The Cobra Project received additional visibility during the symposium, through the following presentations:

  • Iwokrama – where it was mentioned that the project was using innovative ways to engage with local communities;
  • Parc Amazonien de Guyane – where Cobra Project was mentioned as the first external project that the Parc has supported to work with the indigenous communities in the park. They also expressed an interest in future collaborations using these interactive Cobra methods;
  • GSF-UNDP in their presentation on the Kurupukari Action Plan, stated that they have an existing MOU with the Cobra Project and will be engaging the help of the project to use the Cobra Handbook to build capacities across the Guiana Shield Region.

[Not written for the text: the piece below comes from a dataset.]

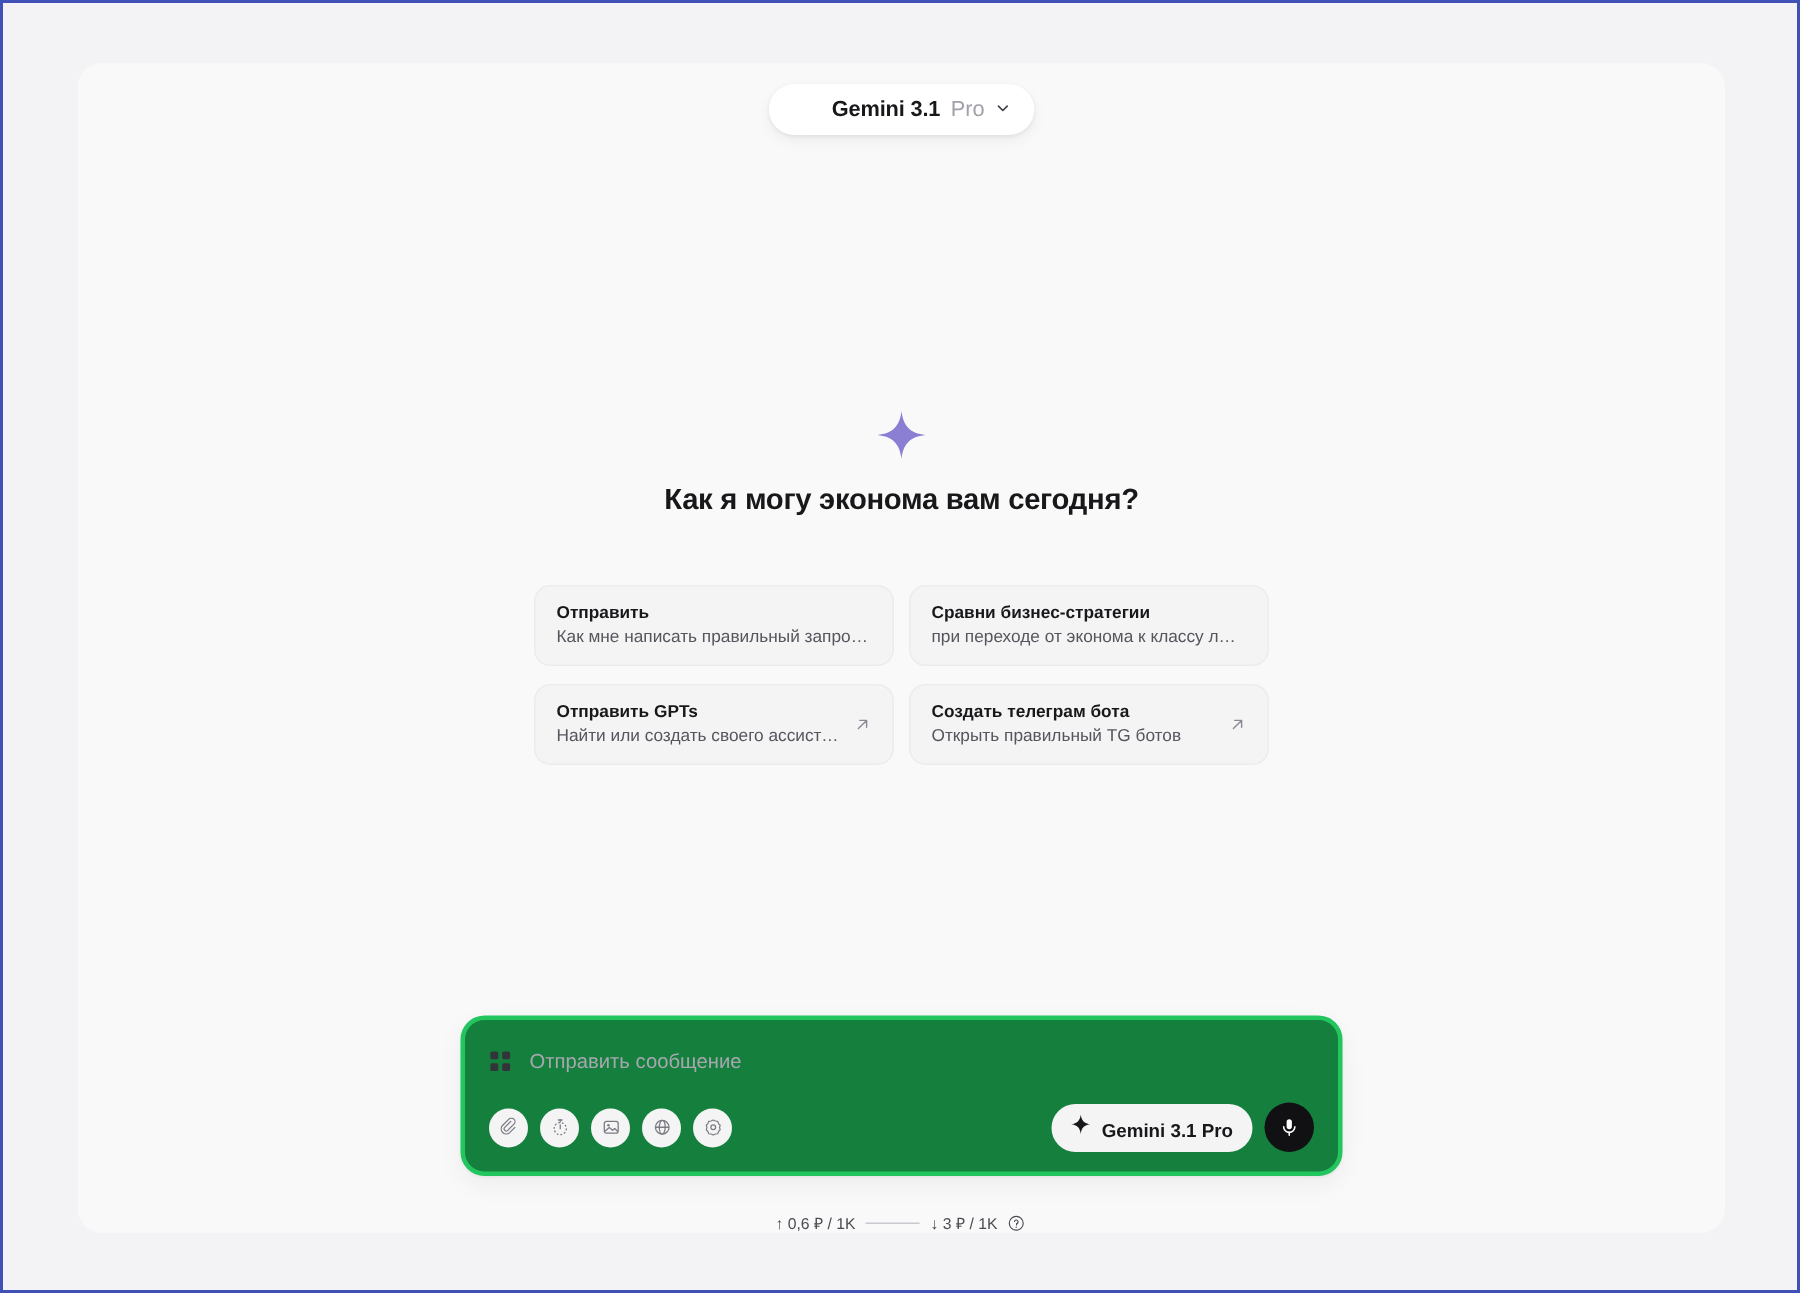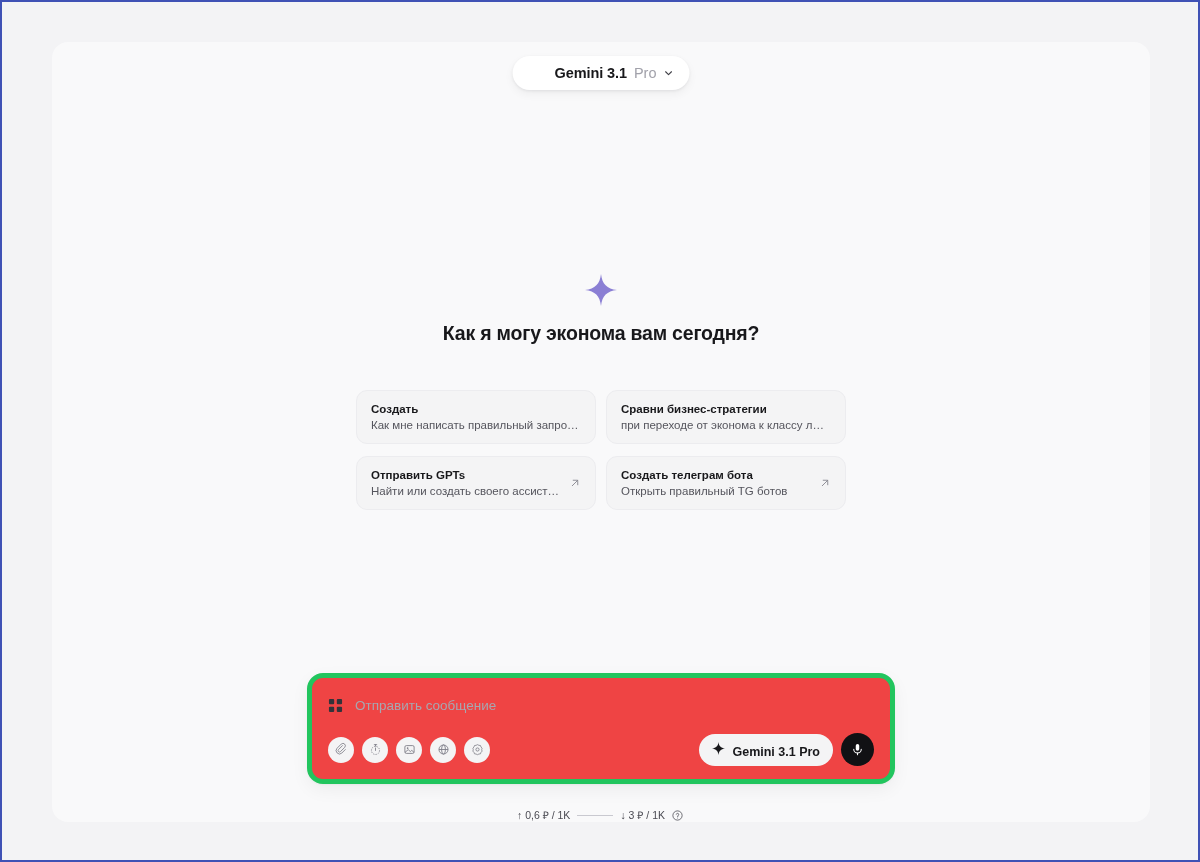"Создать" div.card-title { text: Создать -> Отправить }
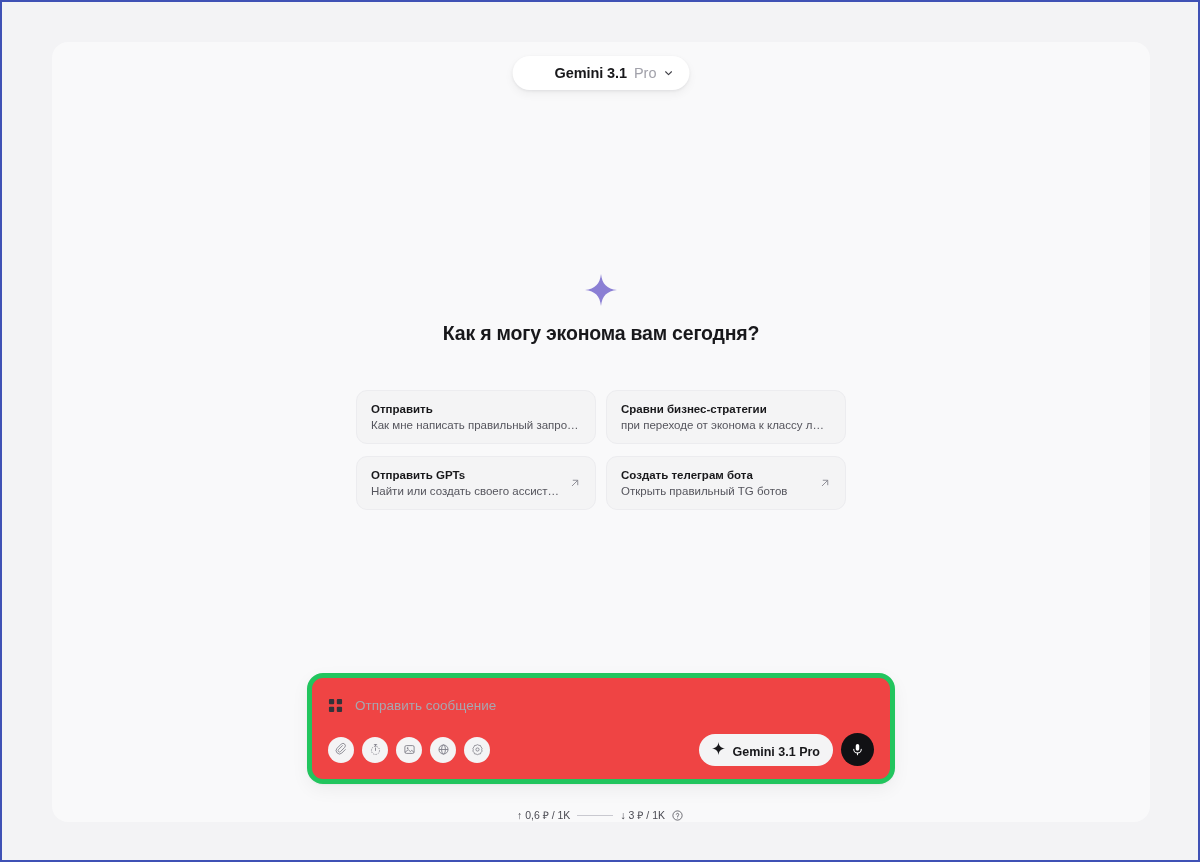"Отправить сообщение" .composer { background: #ef4444 -> #15803d; border: 5px solid #22c55e -> 3px solid #22c55e }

This action plan and its recommendations will be taken to the IUCN World Parks Congress, in Sydney 2014.

This symposium also gave me a good opportunity to network with participants from the various countries, while sharing the Cobra experience. On the whole, many participants were impressed with the approach and expressed interest in applying it to their field of work. Parc Amazonia and Staff of the Roura- Kaw Nature Reserve were very keen on collaborating with the Project to which follow up will be made.

Over the coming weeks the Cobra Project will be engaging the GSF on how best we can address the action point of the Kurupukari Action Plan that speaks to “strengthening indigenous and other networks at the regional level to share experiences of territorial management and facilitate platforms to promote idea exchange and best practices, capacity building and natural resource management”. The GSF is seen as a strong link between the countries of the Guiana Shield, institutions, NGOs and individual experts and as such the Cobra Project is excited about the prospects of this partnership.